Professional Climber Kai Lightner’s non-profit, Climbing for Change and a second non-profit called 1Climb donated the wall after securing $100,000 from Adidas in 2020.

The goal was to bring free access to the sport to more children.

By 2021, city leaders were there for the ribbon cutting, and the wall was working.

In April, Lightner said he received an e-mail from Director of Recreation & Cultural Arts Michelle Johnson asking how much it would cost to remove the wall.

“I never heard a complaint. So, my first question was why,” said Lightner. “Nobody wanted to tell me why or give me a response.”


The City Council’s director for City Manager, Dr. Emmanuel O. Adediran’s $60,000 budget was to “make the best administrative actions on determination of relocation of the rock wall, to investigate the wall and decide where it should be moved.”

“Not a single safety issue has ever been reported on this wall at all,” said Lightner. “Everything is in perfect condition, and we purposefully partnered with Stone Summit, the local gym, because they treat this facility as a sister location.

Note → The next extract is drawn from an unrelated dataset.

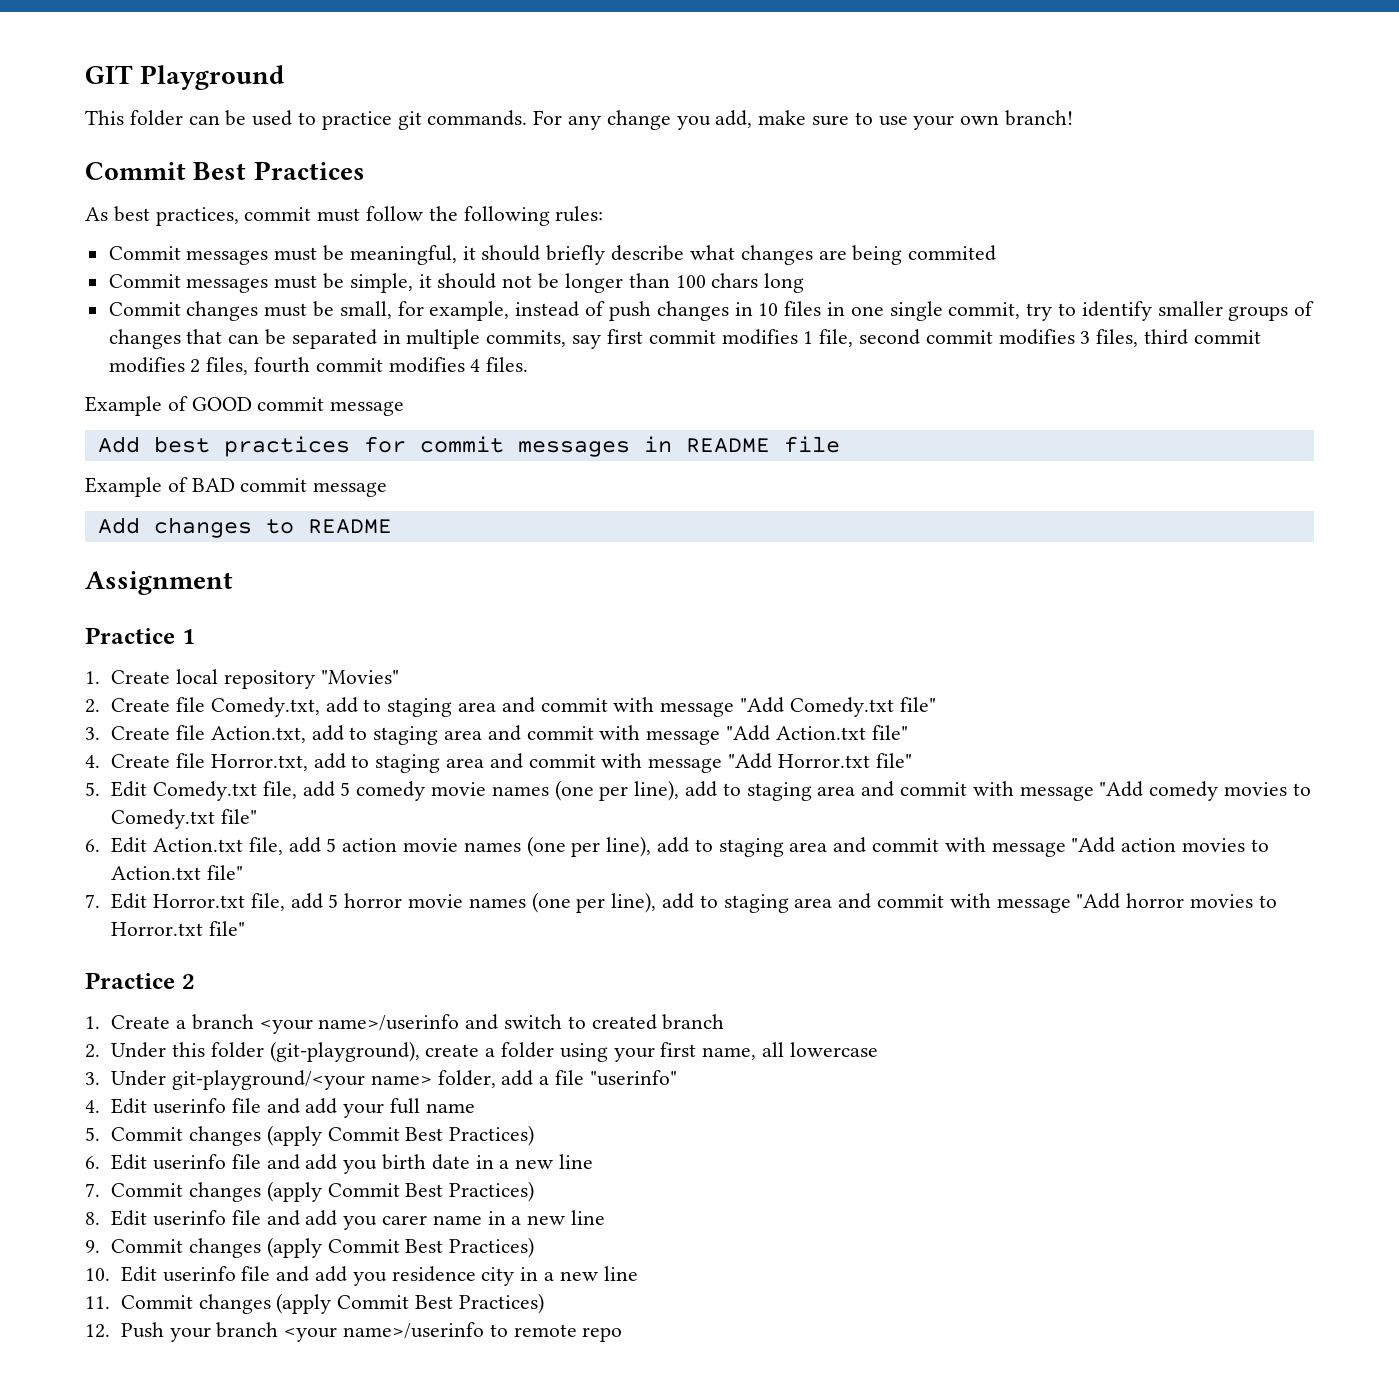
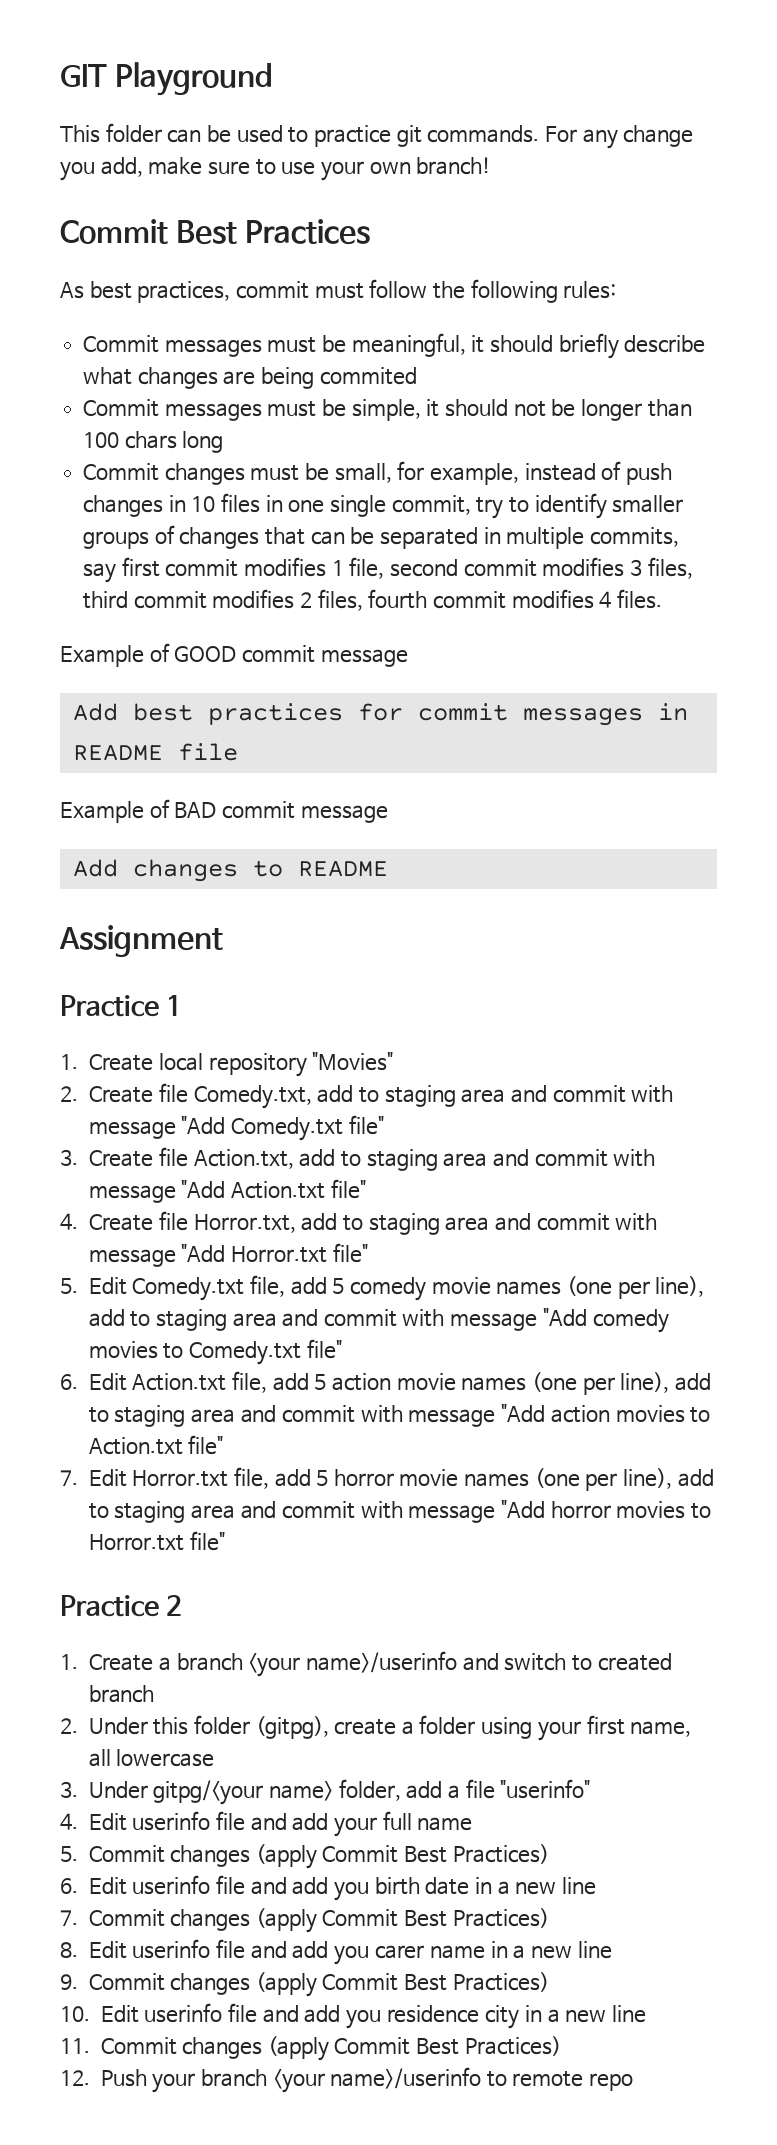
[269,1041,420,1062] (git-playground), -> [255,1716,329,1739] (gitpg),
[171,1070,365,1090] git-playground/<your -> [153,1780,264,1805] gitpg/<your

Lightner said Stone Summit maintains the wall, changes the routes to keep them interesting and teaches rec center staff how the harnesses work.

There are no certification requirements because the wall uses auto-belay technology to prevent the climber from falling too fast or hard.

Channel 2 Action News Reporter Courtney Francisco spoke to people outside the rec center who have used the wall before.

“I got up safely. I got down safely with no problems,” said Joan Allen.

“If you have somebody safe to guide you to climb the rope and guide you down, I think you’d get more people to love to go up it to exercise,” said Regina Gibbs.

“There’s a system called auto belay that allows for the up and down motion to happen without it happening rapidly, without the need for a spotter,” said James.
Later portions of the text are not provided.